Technically ch++; and ch=ch+1; are the same but why do I get an error when I write ch=ch+1; instead of ch++;?

Electrometer answered 15/12, 2018 at 9:57 Comment(4)
Welcome to Stack Overflow! Please have a look around, and read through the help center, in particular How do I ask a good question? "but why is here occur error" Always quote the exact error, rather than just saying you get an error. In this case, we can probably guess what error you're talking about, but you don't want to make the people trying to help you guess.Cage
It’s a confusing behaviour that has been taken over from C++ and its forerunners.Exalt
an int plus a char is an intBaresark
Note that Java is one of the few languages that actually retains a distinct character type from C, in most languages characters are actually strings and won't compile (or will throw a runtime error) if you try to treat them as integers.Stodge
U
6

You need to provide a cast in order to do that :

ch = (char) (ch + 1);

This is because the expression ch + 1 is is promoted (upcast) to an int. In order for you to reassign this expression to a char you need to explicitly downcast it.

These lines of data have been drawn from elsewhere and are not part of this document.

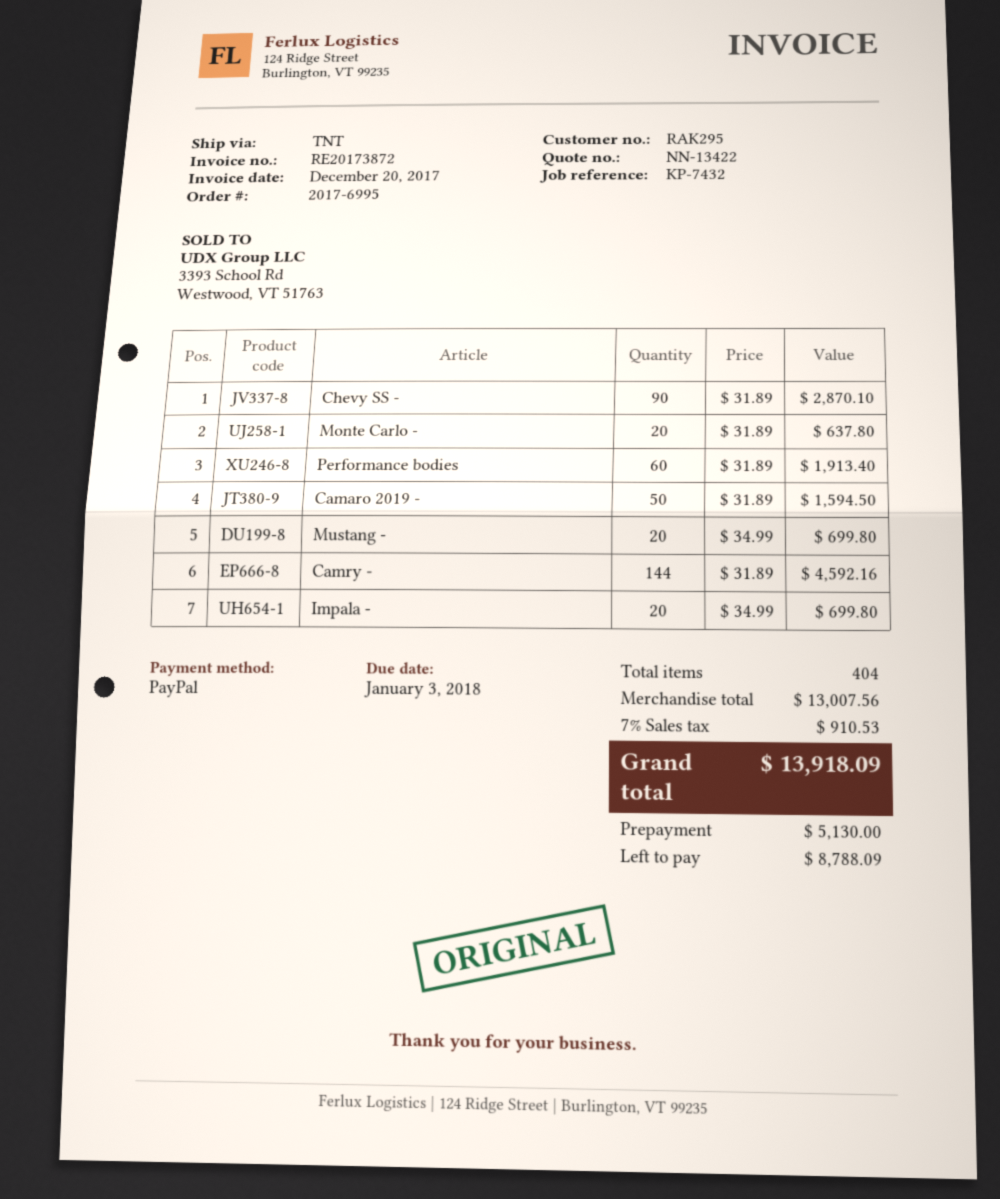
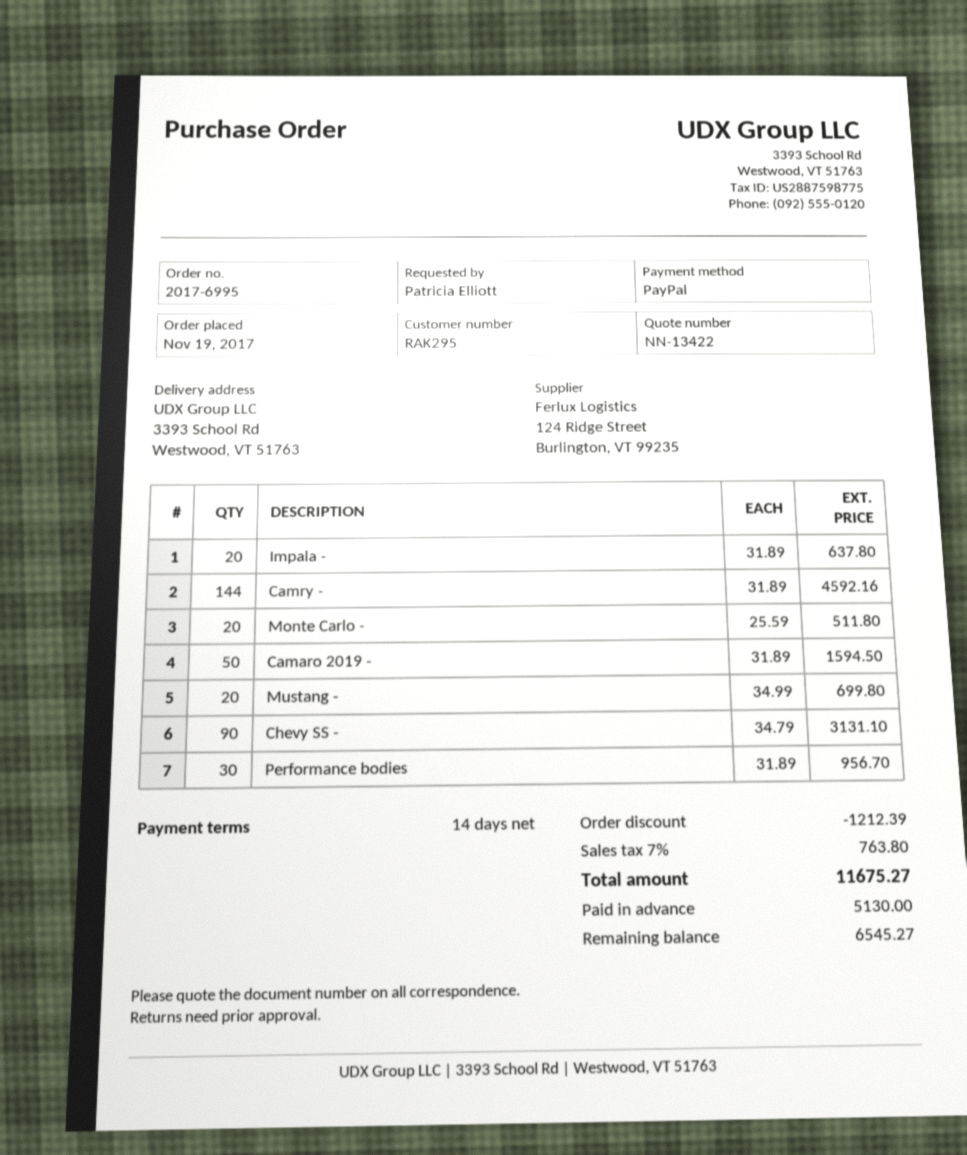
Chevy SS -: 90 x 31.89 = 2870.10 -> 90 x 34.79 = 3131.10
Monte Carlo -: 20 x 31.89 = 637.80 -> 20 x 25.59 = 511.80
Performance bodies: 60 x 31.89 = 1913.40 -> 30 x 31.89 = 956.70
Impala -: 20 x 34.99 = 699.80 -> 20 x 31.89 = 637.80
discount: none -> 1212.39
tax: 7% = 910.53 -> 7% = 763.80
total: 13918.09 -> 11675.27
balance: 8788.09 -> 6545.27

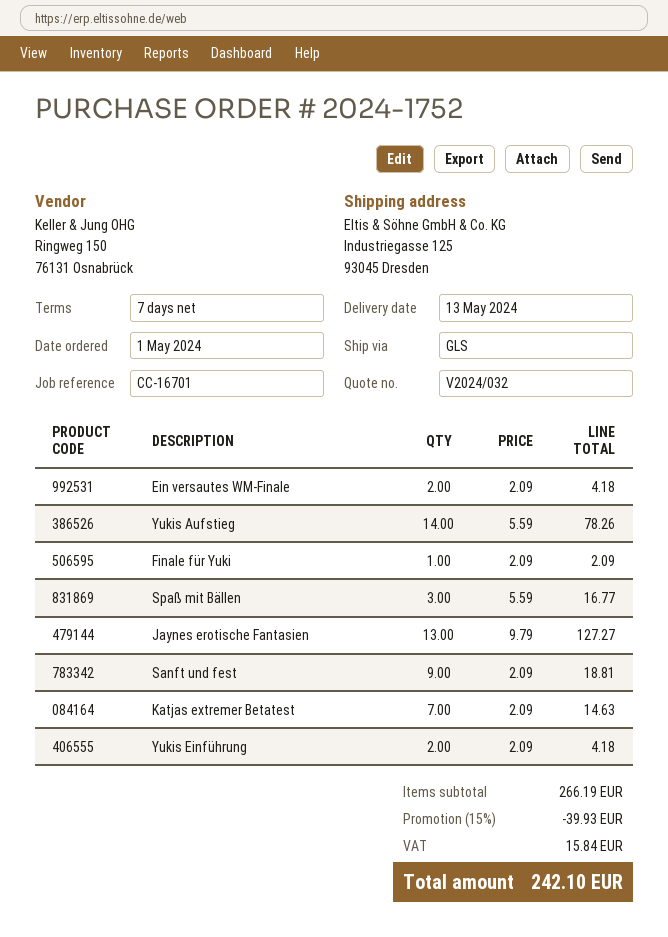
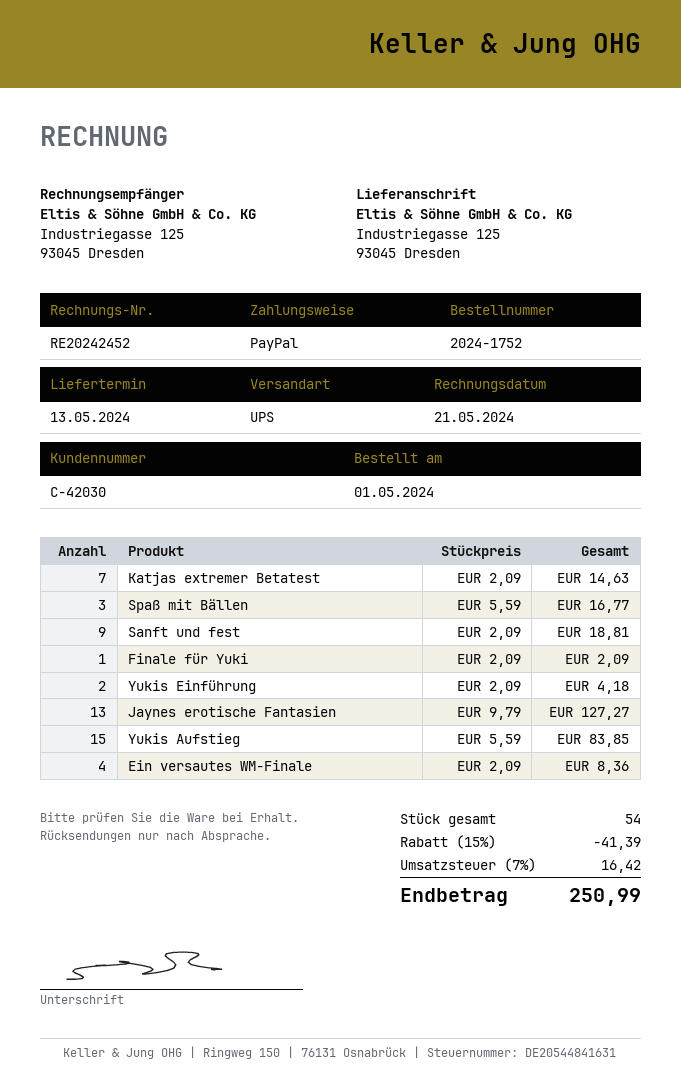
shipping method: GLS -> UPS
Ein versautes WM-Finale: 2 x 2.09 = 4.18 -> 4 x 2.09 = 8.36
Yukis Aufstieg: 14 x 5.59 = 78.26 -> 15 x 5.59 = 83.85
discount: 15% = 39.93 -> 15% = 41.39
tax: 15.84 -> 16.42
total: 242.10 -> 250.99

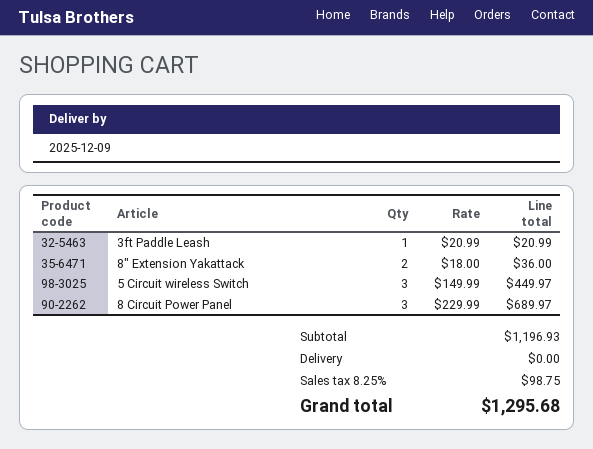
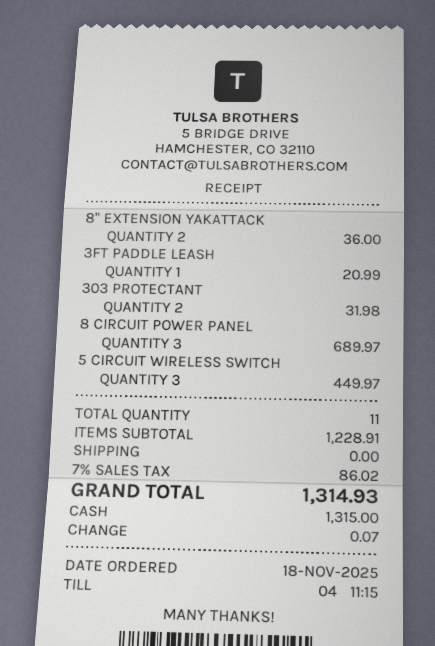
303 PROTECTANT: none -> 2 for 31.98
subtotal: 1196.93 -> 1228.91
tax: 8.25% = 98.75 -> 7% = 86.02
total: 1295.68 -> 1314.93

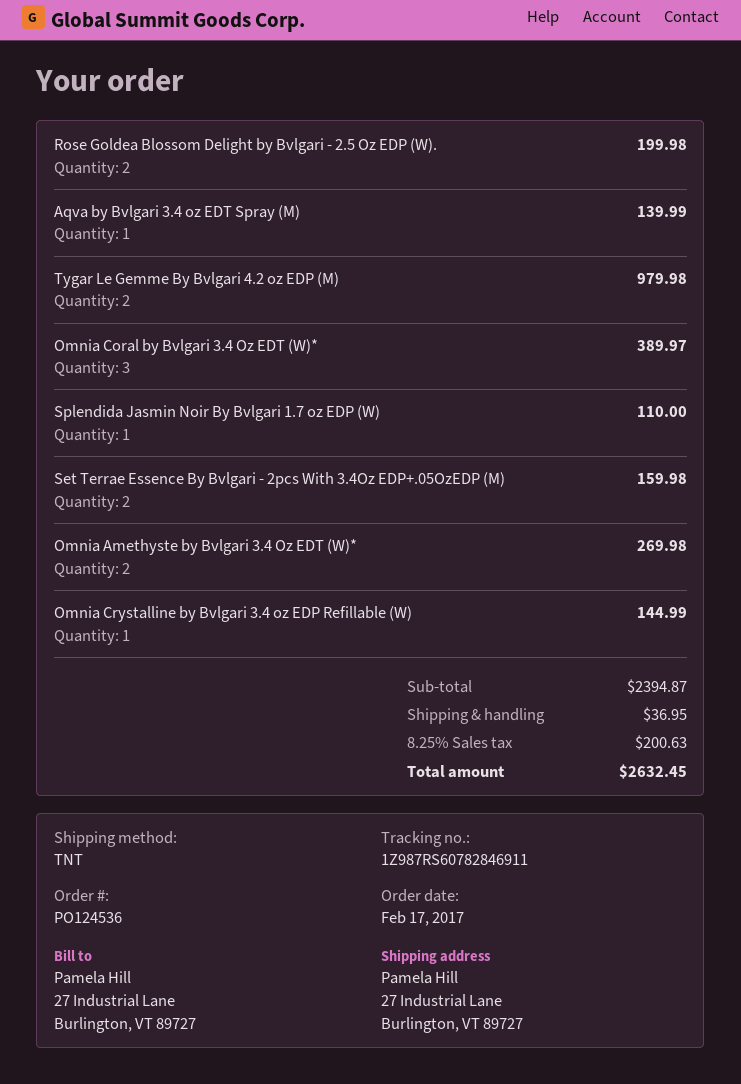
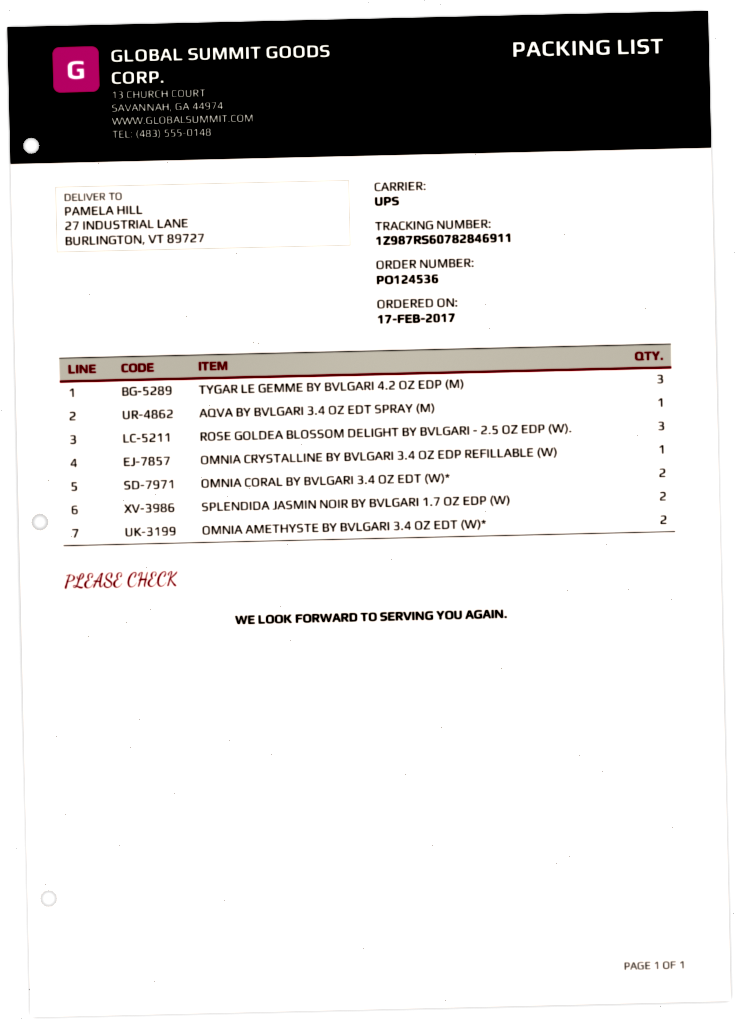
shipping method: TNT -> UPS
Rose Goldea Blossom Delight by Bvlgari - 2.5 Oz EDP (W).: 2 -> 3
Tygar Le Gemme By Bvlgari 4.2 oz EDP (M): 2 -> 3
Omnia Coral by Bvlgari 3.4 Oz EDT (W)*: 3 -> 2
Splendida Jasmin Noir By Bvlgari 1.7 oz EDP (W): 1 -> 2
Set Terrae Essence By Bvlgari - 2pcs With 3.4Oz EDP+.05OzEDP (M): 2 -> none

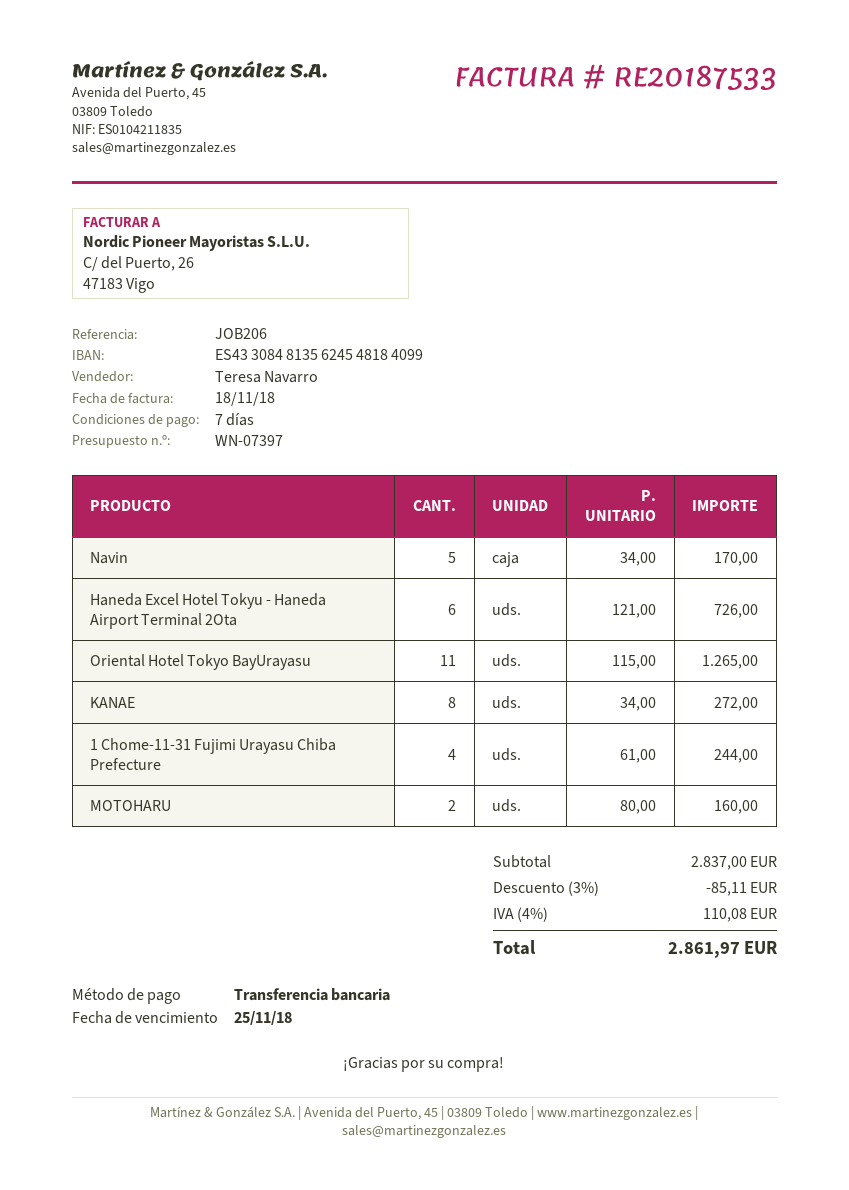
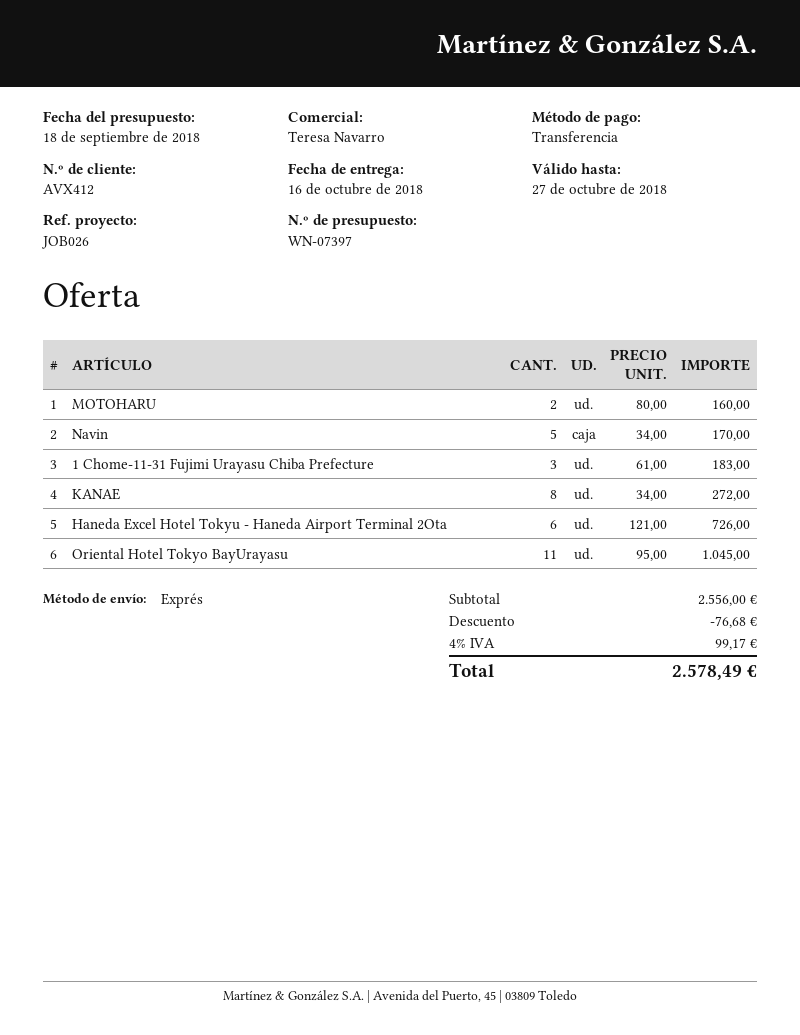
reference: JOB206 -> JOB026
Oriental Hotel Tokyo BayUrayasu: 11 x 115.00 = 1265.00 -> 11 x 95.00 = 1045.00
1 Chome-11-31 Fujimi Urayasu Chiba Prefecture: 4 x 61.00 = 244.00 -> 3 x 61.00 = 183.00
subtotal: 2837.00 -> 2556.00
discount: 85.11 -> 76.68
tax: 4% = 110.08 -> 4% = 99.17
total: 2861.97 -> 2578.49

Unsought answered 15/12, 2018 at 9:59 Comment(0)
P
5

By ch+1, the char ch will be promoted to int first, just like ((int)ch) + 1, so the result will be an int.

When you try assign an int(32 bit) back to a char(16 bit), it might loss accuracy, you need to do it explictly ch = (char)(ch + 1);

This is called Binary Numeric Promotion:

Binary numeric promotion is performed on the operands of certain operators:

...

The addition and subtraction operators for numeric types + and - (§15.18.2)

and it will perform

Widening primitive conversion (§5.1.2) is applied to convert either or both operands as specified by the following rules:

If either operand is of type double, the other is converted to double.

Otherwise, if either operand is of type float, the other is converted to float.

Otherwise, if either operand is of type long, the other is converted to long.

Otherwise, both operands are converted to type int.

Preciosa answered 15/12, 2018 at 10:0 Comment(0)
O
3

First of all, note that a char is 2 bytes large (16 bit), and an int is 32bit.

1. When typing ch++:

to apply the ++ operator, there is no type cast but the operator simply causes the bit represent of that char to increase by 1 to itself. Refer to JLS11 chapter 15.14.2,page 575:

The type of the postfix increment expression is the type of the variable.

2. When typing ch=ch+1:

ch is firstly casted to int, then it is added by 1(still an int), and the = is actually tring to cast the int which has 32bits into a char which has only 16 bits, note that this may lose accuracy. So without an explicitly cast, the compiler will complain about that, which is the cause of the error.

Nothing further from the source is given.